About this task
Please print every record below exactly as it appears, but leave out the pictures.

Front-end code change data

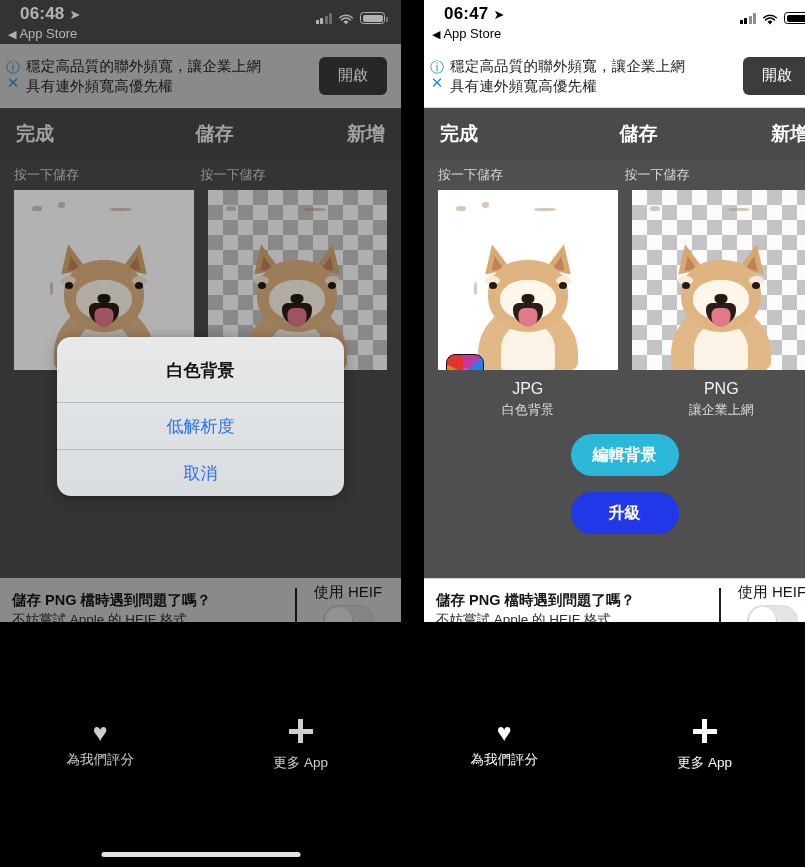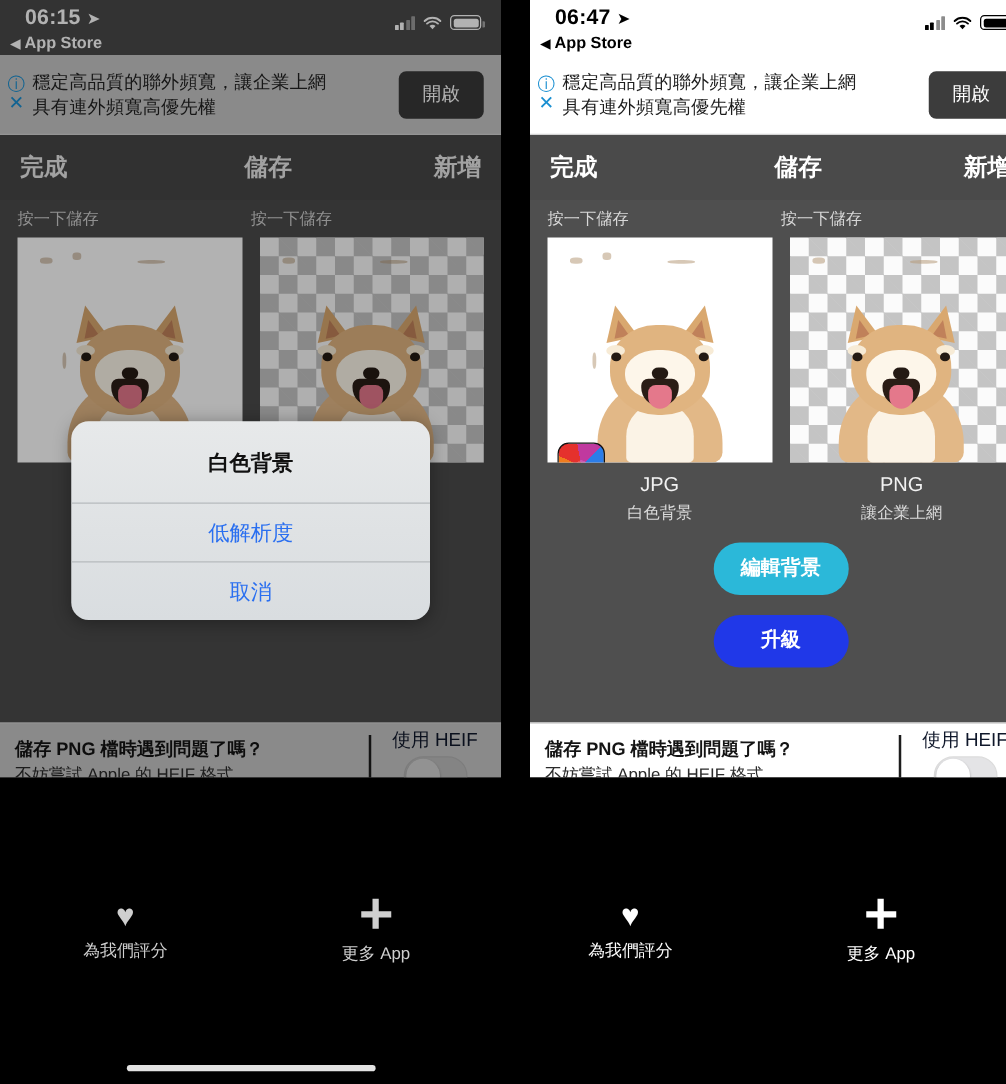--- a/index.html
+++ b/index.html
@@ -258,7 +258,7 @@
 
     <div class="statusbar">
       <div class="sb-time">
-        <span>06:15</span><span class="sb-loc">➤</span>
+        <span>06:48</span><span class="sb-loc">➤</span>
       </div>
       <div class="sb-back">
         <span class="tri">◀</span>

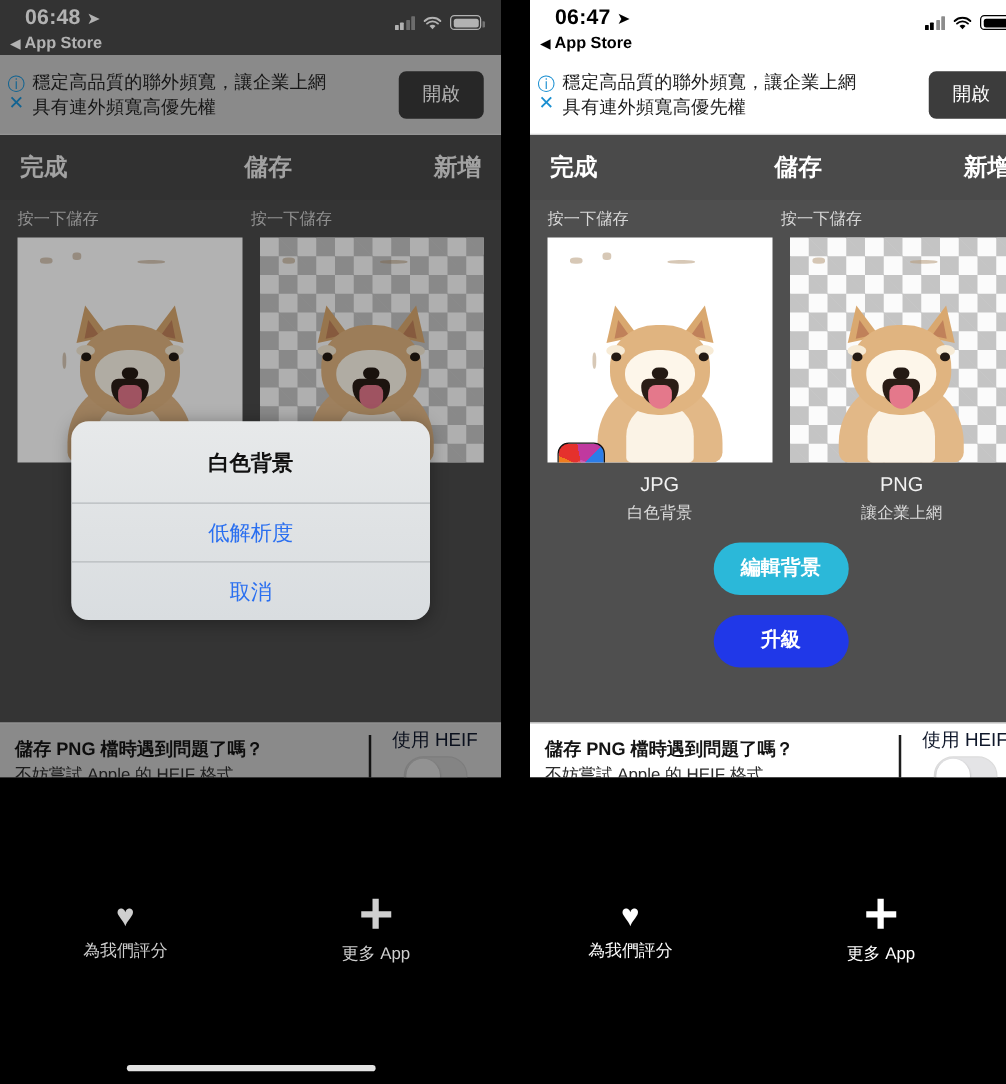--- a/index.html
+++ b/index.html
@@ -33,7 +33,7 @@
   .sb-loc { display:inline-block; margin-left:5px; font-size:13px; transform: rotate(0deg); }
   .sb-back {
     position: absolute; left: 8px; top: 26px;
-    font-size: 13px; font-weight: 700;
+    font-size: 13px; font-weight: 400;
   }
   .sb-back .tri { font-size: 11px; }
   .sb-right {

Response for this exercise
--- a/index.html
+++ b/index.html
@@ -258,7 +258,7 @@
 
     <div class="statusbar">
       <div class="sb-time">
-        <span>06:15</span><span class="sb-loc">➤</span>
+        <span>06:48</span><span class="sb-loc">➤</span>
       </div>
       <div class="sb-back">
         <span class="tri">◀</span>

--- a/index.html
+++ b/index.html
@@ -33,7 +33,7 @@
   .sb-loc { display:inline-block; margin-left:5px; font-size:13px; transform: rotate(0deg); }
   .sb-back {
     position: absolute; left: 8px; top: 26px;
-    font-size: 13px; font-weight: 700;
+    font-size: 13px; font-weight: 400;
   }
   .sb-back .tri { font-size: 11px; }
   .sb-right {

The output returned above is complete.